Biological agents inhibit immune system activation and control by targeting specific cytokines or cellular interactions. Since the introduction of these medications into clinical practice, the prognosis for children with JIA has significantly improved [1]. In our cohort, we found that those with EAMs were prescribed infliximab and adalimumab more than those without EAMs. This is not strange, as it is expected that some biological medications would be added to manage EAMs. In this regard, Germany reported elevated rates of uveitis in patients undergoing biologic therapy compared to those receiving methotrexate therapy [37]. Also, treatment using TNF inhibitors (TNFi) and other biological diseases modifying antirheumatic drugs has repeatedly shown an elevated risk of severe infections [41]. There have been reports of several additional cases of paradoxical autoimmune renal involvement following biologic therapy. Biologics-induced autoimmune renal disorders are uncommon, with only 0.9 cases per 1000 patient years reported [42].

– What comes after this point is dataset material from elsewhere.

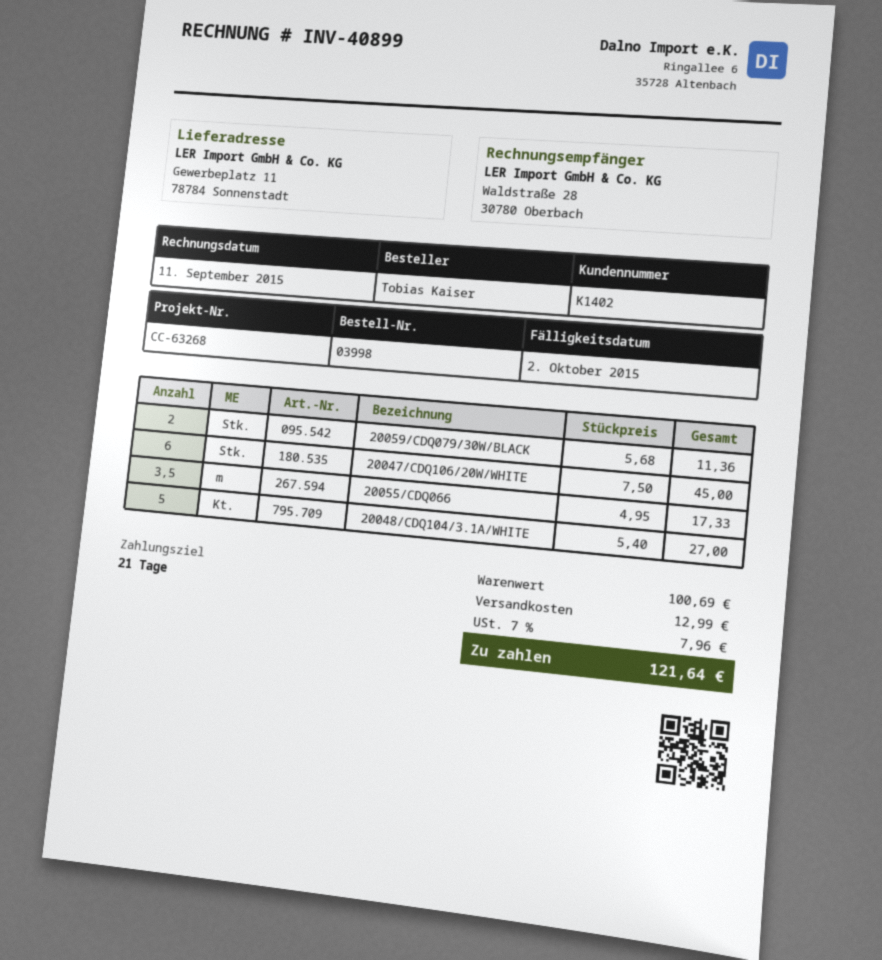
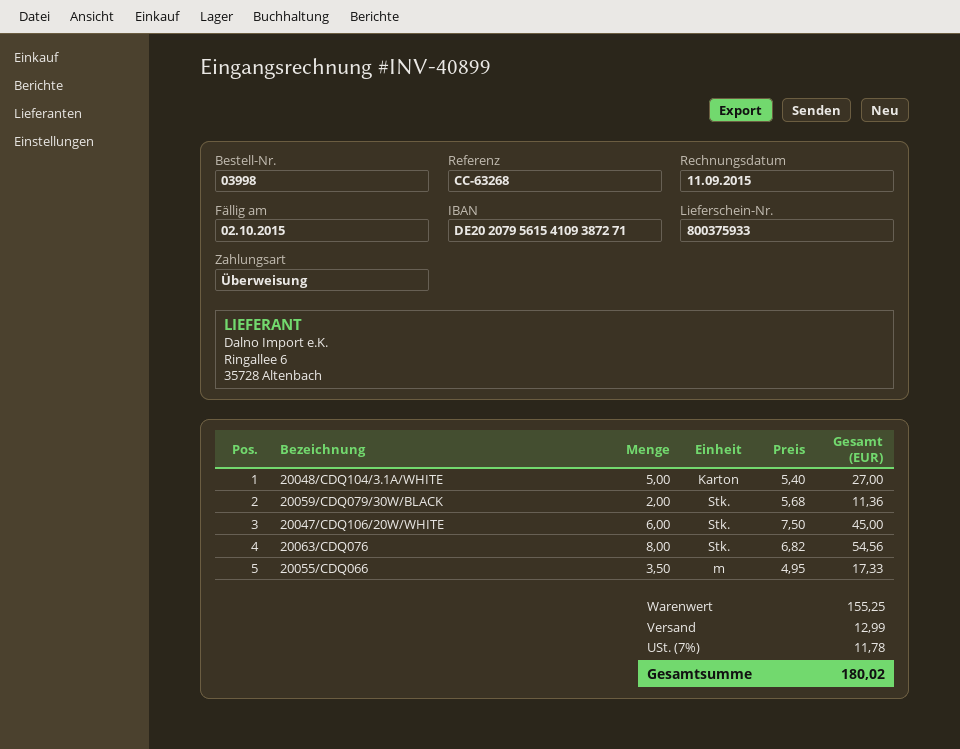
20063/CDQ076: none -> 8 x 6.82 = 54.56
subtotal: 100.69 -> 155.25
tax: 7% = 7.96 -> 7% = 11.78
total: 121.64 -> 180.02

In general, musculoskeletal and rheumatic diseases are linked to reduced physical function and mental health, as well as poor HRQoL [43]. In the context of HRQoL, comorbidity has been identified as a significant element that differentiates between the different degrees of functioning of individuals [44]. Also, patients with arthritis and other chronic comorbidities may be more likely to experience poor physical and mental health [45]. Our study demonstrated JIA patients with EAMs had worse scores of HRQoL in almost all domains when compared with those without EAMs. Our findings demonstrate a degree of agreement with previous studies that have examined the impact of comorbidity on the HRQoL of individuals with various inflammatory rheumatic disorders. For example, comorbidities in psoriatic arthritis were the subject of a multicentric cross-sectional study by Bavière W. and colleagues. The researchers found that the type of comorbidity had a stronger correlation with the additional impact of comorbidities on patients’ perceived mental health in PsA [46]. Comorbidities are linked to lower physical health-related quality of life (HRQOL) in individuals with RA and osteoarthritis. Additionally, having multiple chronic diseases simultaneously has a detrimental impact on HRQOL scores for patients with arthritis [45].

To the best of our knowledge, few studies have been published on the JIA cohort to assess HRQoL according to the presence of EAMs. This study presents the most current data on the prevalence of EAMs among the Egyptian JIA cohort and their impact on the HRQoL of these patients. An important strength of the study was the relatively large sample size. Also, our results enrich the knowledge of epidemiology, thereby contributing to the comprehension of the disease and its management.

However, a few limitations of this study deserve mention. A general limitation was the cross-sectional study, which does not allow conclusions on causality. It will be important to include EAMs in longitudinal analyses to understand causality. Second, there are potential confounders that were not controlled for, such as polypharmacy, disease knowledge, medication adherence, and social support. Because we did not account for some of these variables, we are unable to substantiate their associations with multimorbidity and their potential impact on these study findings. Third, we did not look at the types of EAMs that grouped together, which might have had a different effect on HRQoL, and physical functioning compared to single diseases or groups of different EAMs that were linked at the same time. Finally, it would be better to conduct an in-depth evaluation of the spinal pathologies. Nevertheless, it will be considered in future studies including these populations.

Conclusion

The evidence of our study is important and adds to the literature demonstrating poorer outcomes in JIA patients with EAMs. In this sample of JIA patients, patients with EAMs had significantly worse outcomes compared to patients with no EAMs. These results point to the need for appropriate clinical guidelines, future research, and improved policies to address HRQoL and outcomes in JIA patients with EAMs.